“So David sent messengers and took her, and she came to him, and he lay with her. (Now she had been purifying herself from her uncleanness.) Then she returned to her house.” (ESV – Read the chapter)
There are two things worth noting about this verse. Both speak rather directly to where our culture is today. One focuses on the sin and one moves past that to life afterwards. One is a reminder that the #MeToo moment is an important reckoning for our culture to have. The other grounds us in the fact that grace is big and one person’s #MeToo moment need not define the rest of his or her life.
Usually when this story is read and even taught today, it is seen as a story of the sin of David AND Bathsheba. They had an affair together, she got pregnant, and they had to deal with it. Some commentators have even hinted that the real lead into the sin was Bathsheba who shouldn’t have been showing herself off like she was by bathing on her roof where anybody could see. Because of who David was and the status with which he looms over the Scriptures as a whole, we sometimes approach this looking for a way to excuse him from any kind of grievous wrongdoing.
This is misguided and downright wrong. If we’re going to deal with this story honestly we need to be able to be honest about what is going on here. David was the king. We don’t really understand this like other cultures have across the centuries because we are an almost anti-monarchical society. The thing about kings is that when they are at home they get what they want.
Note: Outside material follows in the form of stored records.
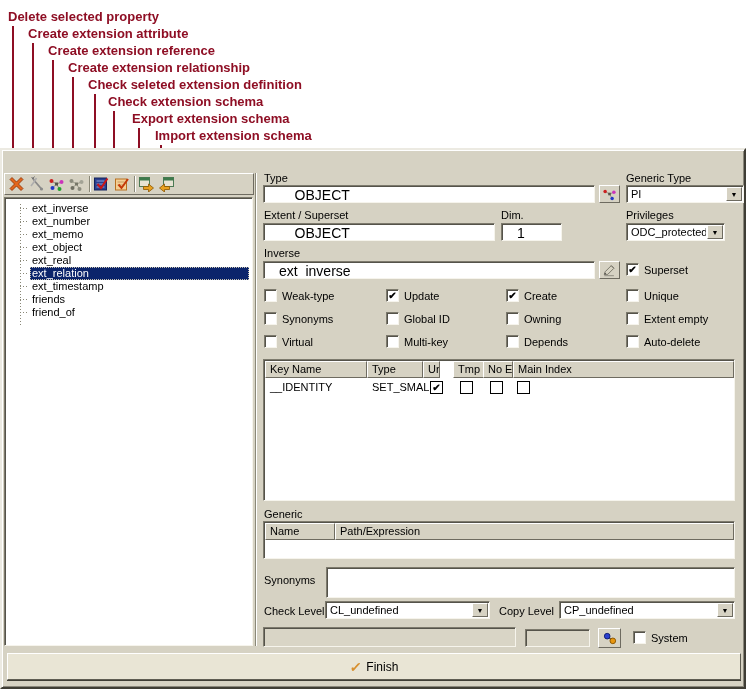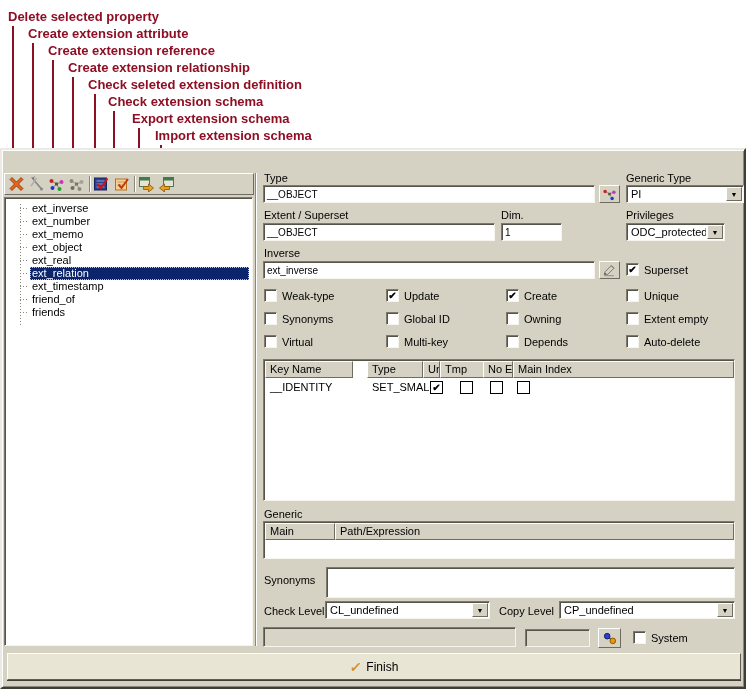--- a/index.html
+++ b/index.html
@@ -37,21 +37,21 @@
   .treeline{position:absolute;left:15px;top:6px;width:1px;height:122px;
     background:repeating-linear-gradient(to bottom,#8a8878 0 1px,transparent 1px 3px);}
   .titem{position:relative;height:13px;line-height:13px;font-size:11px;padding-left:25px;color:#000;white-space:nowrap;}
   .conn{position:absolute;left:15px;top:6px;width:8px;height:1px;
     background:repeating-linear-gradient(to right,#8a8878 0 1px,transparent 1px 3px);}
   .titem .tlab{display:inline-block;padding:0 2px;}
   .titem.sel .tlab{display:block;margin-right:3px;background:#0b246b;color:#ffffff;outline:1px dotted #c7c2b0;outline-offset:-1px;}
 
   
   .lbl{position:absolute;font-size:11px;color:#000;white-space:nowrap;}
-  .tfield{position:absolute;height:18px;background:#ffffff;font-size:10px;line-height:14px;padding:2px 3px;
+  .tfield{position:absolute;height:18px;background:#ffffff;font-size:14px;line-height:14px;padding:2px 15px;
     border:1px solid;border-color:#7d7a6d #f6f4ec #f6f4ec #7d7a6d;box-shadow:inset 1px 1px 0 #55534a;
     white-space:nowrap;overflow:hidden;}
   .tfield.dis{background:#d9d5c6;}
   .combo{position:absolute;height:18px;background:#ffffff;
     border:1px solid;border-color:#7d7a6d #f6f4ec #f6f4ec #7d7a6d;box-shadow:inset 1px 1px 0 #55534a;}
   .combo .val{position:absolute;left:4px;top:2px;right:18px;font-size:11px;line-height:13px;white-space:nowrap;overflow:hidden;}
   .combo .drop{position:absolute;right:1px;top:1px;width:16px;height:14px;background:#d6d2c3;
     border:1px solid;border-color:#ffffff #6e6b60 #6e6b60 #ffffff;
     font-size:7px;line-height:13px;text-align:center;color:#000;}
   .sbtn{position:absolute;width:21px;height:18px;background:#d6d2c3;
@@ -189,22 +189,22 @@
     <div class="titem"><i class="conn"></i><span class="tlab">ext_inverse</span></div>
     <div class="titem"><i class="conn"></i><span class="tlab">ext_number</span></div>
     <div class="titem"><i class="conn"></i><span class="tlab">ext_memo</span></div>
     <div class="titem"><i class="conn"></i><span class="tlab">ext_object</span></div>
     <div class="titem"><i class="conn"></i><span class="tlab">ext_real</span></div>
     <div class="titem sel">
         <i class="conn"></i>
         <span class="tlab">ext_relation</span>
       </div>
     <div class="titem"><i class="conn"></i><span class="tlab">ext_timestamp</span></div>
+    <div class="titem"><i class="conn"></i><span class="tlab">friends</span></div>
     <div class="titem"><i class="conn"></i><span class="tlab">friend_of</span></div>
-    <div class="titem"><i class="conn"></i><span class="tlab">friends</span></div>
   </div>
 
   <div class="groove" style="left:253px;top:23px;height:473px"></div>
 
   <span class="lbl" style="left:262px;top:22px">Type</span>
   <div class="tfield" style="left:261px;top:35px;width:332px">__OBJECT</div>
   <button class="sbtn" style="left:597px;top:35px">
     <svg width="15" height="14" viewBox="0 0 16 16">
         <g stroke="#888877" stroke-width="1">
           <line x1="8" y1="8" x2="3" y2="5"></line>
@@ -291,37 +291,37 @@
   <label class="chk" style="left:624px;top:162px">
       <span class="cb"></span>
       <span class="cl">Extent empty</span>
     </label>
   <label class="chk" style="left:624px;top:185px">
       <span class="cb"></span>
       <span class="cl">Auto-delete</span>
     </label>
 
   <div class="gtable" style="left:261px;top:209px;width:472px;height:142px">
-    <span class="gth" style="left:1px;width:88px">Key Name</span>
+    <span class="gth" style="left:1px;width:102px">Key Name</span>
     <span class="gth" style="left:103px;width:56px">Type</span>
     <span class="gth" style="left:159px;width:17px">Uni</span>
-    <span class="gth" style="left:176px;width:53px">Tmp</span>
+    <span class="gth" style="left:189px;width:53px">Tmp</span>
     <span class="gth" style="left:219px;width:30px">No E</span>
     <span class="gth" style="left:249px;width:221px">Main Index</span>
     <span class="gtd" style="left:2px;top:19px">__IDENTITY</span>
     <span class="gtd" style="left:104px;top:19px">SET_SMAL</span>
     <span class="gcb" style="left:166px;top:21px">✔</span>
     <span class="gcb" style="left:196px;top:21px"></span>
     <span class="gcb" style="left:226px;top:21px"></span>
     <span class="gcb" style="left:253px;top:21px"></span>
   </div>
 
   <span class="lbl" style="left:262px;top:358px">Generic</span>
   <div class="gtable" style="left:261px;top:371px;width:472px;height:38px">
-    <span class="gth" style="left:1px;width:70px">Main</span>
+    <span class="gth" style="left:1px;width:70px">Name</span>
     <span class="gth" style="left:71px;width:399px">Path/Expression</span>
   </div>
 
   <span class="lbl" style="left:262px;top:424px">Synonyms</span>
   <div class="syn" style="left:324px;top:417px;width:409px;height:31px"></div>
 
   <span class="lbl" style="left:262px;top:455px">Check Level</span>
   <div class="combo" style="left:323px;top:451px;width:165px">
     <span class="val">CL_undefined</span>
       <span class="drop">▼</span>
Bathsheba was a military wife. She was missing her husband, Uriah, who was away at battle. She was doing her best to make it at home, but was no doubt missing her husband. Here she was obediently following the Law by taking the ritual bath prescribed to women two weeks after their monthly cycle ended. Given that she may have had some number of other family members or even children living in the house with her, the only place to bathe with any amount of privacy would have been on the roof. And while it would have been open to the air, houses then utilized the roof as a kind of second living space. It was probably somewhat shielded from any neighbors and their prying eyes. But it wasn’t shielded from the leering looks of the king in his palace.
No sooner does she finish her bath and get dressed than there is a knock at the door. It’s a messenger from the king inviting her to the palace to meet with him. She’s no dummy and neither is anyone who lived there in the house with her. It’s evening. She had just been naked on the roof in what she presumed was private. And it’s the king.
When she got to the palace she was taken up to the king’s bedroom. When the room was cleared he expressed his intentions to her. And he was he king. You don’t tell the king no. She may not have fought him—we don’t know whether she did or not, but it’s not like it would have made any difference—but we shouldn’t assume for any reason that she was willing. Given the kind of character we later learn her husband has, we can gently make some assumptions about her own. We can call this what it was: The rape of a vulnerable young woman by a man in a position of power.
That may be an uncomfortable fact to acknowledge especially since this is a story from the Bible and especially because it concerns David, but to do otherwise is dishonest. David raped Bathsheba. This was an evil, sinful act that dramatically altered the course of both of their lives. But…
Hard to believe there could be a “but” after all of that, isn’t it? The #MeToo movement in our culture has many people programmed to believe anything that falls within its purview (and this certainly does) is a reputation-destroying, career-ending, life-forever-marring act. But…
God’s grace is bigger than that. David did this awful thing and even compounded it by having Bathsheba’s husband murdered to try and cover up the potential future problem of him coming home from battle to find his wife pregnant. There’s no question on any of that. And yet he still holds the reputation in the Scriptures that he does.
The truth this tells us is that when we have blown it (and the Scriptures are clear both that David blew it royally, no pun intended, and that he was held accountable for it), if we are willing to genuinely and humbly repent, we can move forward again and play a role in the unfolding of God’s plans for His world. Just because sin marks our past doesn’t mean our journeys with God are over. Now, David paid for his sin for the rest of his life. God didn’t spare him from that. He was also punished in the aftermath. But God wasn’t done with him. God’s not done with us either.
You have sinned. I know it because I have too and you’re like me in that. We have blown it before. We can own that. There’s shame in it, but it’s the good kind of shame. It’s the shame that is taken away by grace. It’s the shame that is swallowed up in love. You see, in spite of your sin, God still loves you and still has marvelous plans that He wants to see played out in and through your life if you will let Him. And you may not think you’re worthy of it—you’re right on that score—but God wants to do it anyway because He loves you that much. He is the God who restores us in our brokenness.
As followers of this God of grace, we should be the first to demand that people be held accountable for their #MeToo moments. But we should also be the first to offer grace and the chance at a fresh start in response to genuine, humble repentance. Our God did with us. The cross was big enough to cover all sin even as it was necessary to pay for it. Let us not forget that and live faithfully in light of both realities.